Vol. 12 #08: Thursday, February 1, 2007
Calgary's News & Entertainment Weekly
FFWD Weekly
THEATRE
by ANDREA CAMPBELL, PETER HEMMINGER AND JEFF KUBIK
Ten days of tomfoolery
The IFAO ends another great year
>>REVIEWS
2007 INTERNATIONAL FESTIVAL OF ANIMATED OBJECTS

The curtain falls on the third International Festival of Animated Objects, and Fast Forward steps out from the wings to provide the city’s most comprehensive coverage of Calgary’s biannual festival of masks, puppetry and animated objects.
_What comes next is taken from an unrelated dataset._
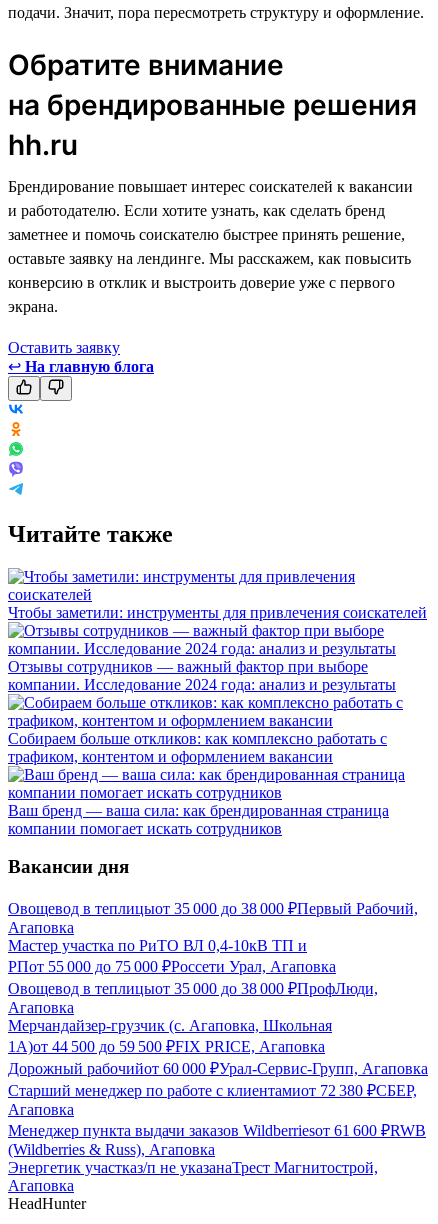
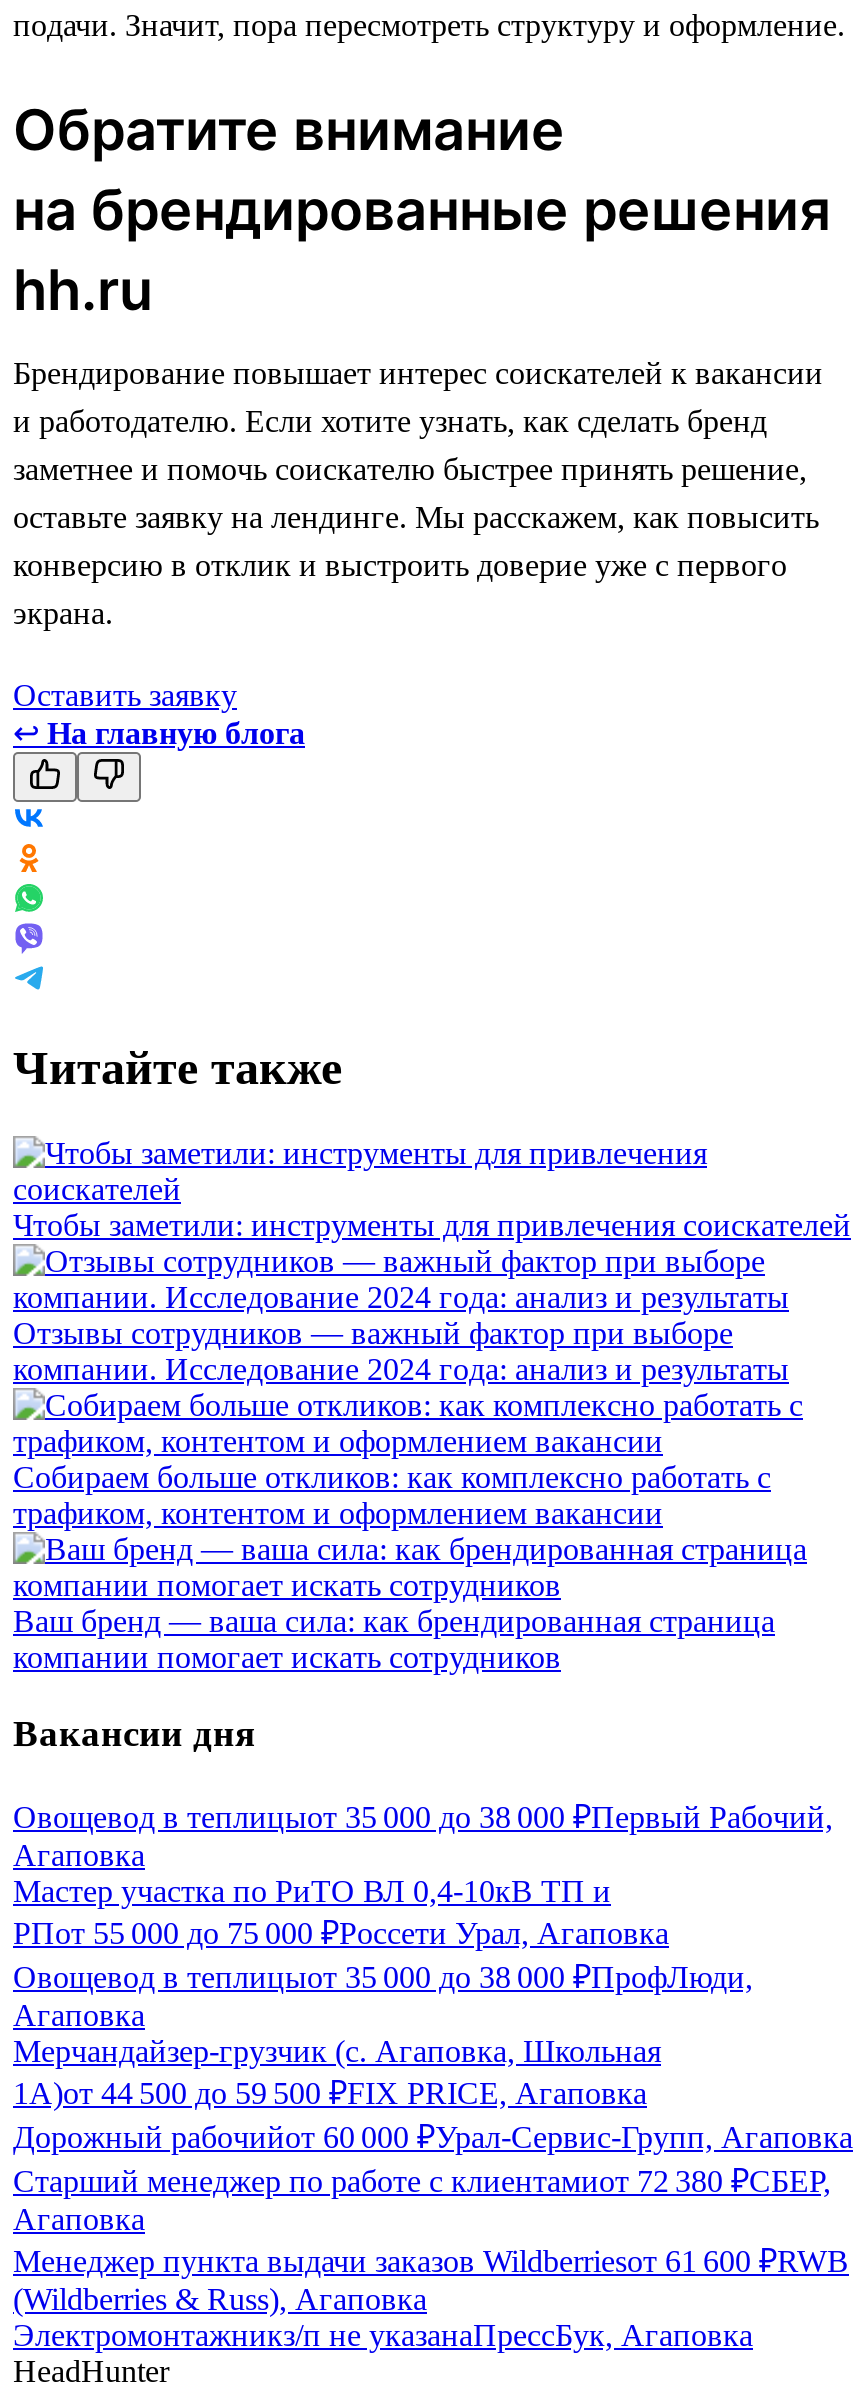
- Энергетик участказ/п не указанаТрест Магнитострой,
- Агаповка
+ Электромонтажникз/п не указанаПрессБук, Агаповка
Ten days of unique tomfoolery in 13 reviews.

· OPENING GALABASH (artists: Chad VanGaalen, Kara Keith and others) – Cramming Victoria’s Ballroom to the roof with gaggles of hipsters and puppet mongers, the festival’s first event felt like an intimate house party thrown by people far more eccentric and interesting than those you know. Roaming girls with bobbing ducks offered the chance to win tickets for the evening’s prize draws, and balloon artists created alien hats, balloon corsages, and even doll-like Sesame Street characters. From a shadow puppetry and mask-making table where partygoers could wax kindergarten with exacto knives, scissors and cut-outs, to mainstage acts Kara Keith and Chad VanGaalen, the night was an electric start to the festival.

Extra props to Kara Keith, whose performance also included live-action slideshows, one of which featured a Koopah Troopah whaling on Mario. (JK)
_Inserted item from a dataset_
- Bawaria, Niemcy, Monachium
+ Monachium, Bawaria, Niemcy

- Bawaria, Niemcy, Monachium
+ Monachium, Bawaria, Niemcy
· HEADLESS TERROR (Artist: Ghostwriter Theatre) – Oh, a sideshow act at the High Performance Rodeo? Alright barker, you’ve sold me with your hawking and jaunty straw hat. Let’s see inside.

By God, that lady’s got no head! Look! Why, that’s simply remarkable. She’s able to write on a sketch pad and everything. How did they do that? Mirrors? Probably. I can’t see any though. Maybe she’s lying down or… oh, time to go?

Curse you, Ghostwriter Theatre! You’ve bamboozled my eyes and I love you for it. (JK)

· GET OFF THE CROSS MARY! (Artists: Small Brown Package Theatre) – In Get Off the Cross, Mary!, a disillusioned puppet named Bruth dared to ask of Mel Gibson’s The Passion of the Christ: why did a movie Bruth loathed affect him so intensely? And more importantly, what would it look like if he recast himself in the main role? Small Brown Package Theatre answered with a scandalous commentary on the crucifixion that occasionally dissolved into miscellaneous dick jokes designed to incite gasps and offend the pious, but more often succeeded with such zingers as holding a pivotal scene in a fabric shop and dressing the 12 Apostles in drag. Vancouver’s Berend McKenzie showed us how quickly a film derails if puppets reveal who fists them, er, who sticks a hand up their ass, um… who "handles" them. Culminating in a delightful climax with Jesus staple-gunned to a sequined cross while Gloria Gaynor belted "I Will Survive" to the flabbergasted audience, Small Brown Package triumphed in its mounting of this production in the alcove of a former church on a Sunday night. (AC)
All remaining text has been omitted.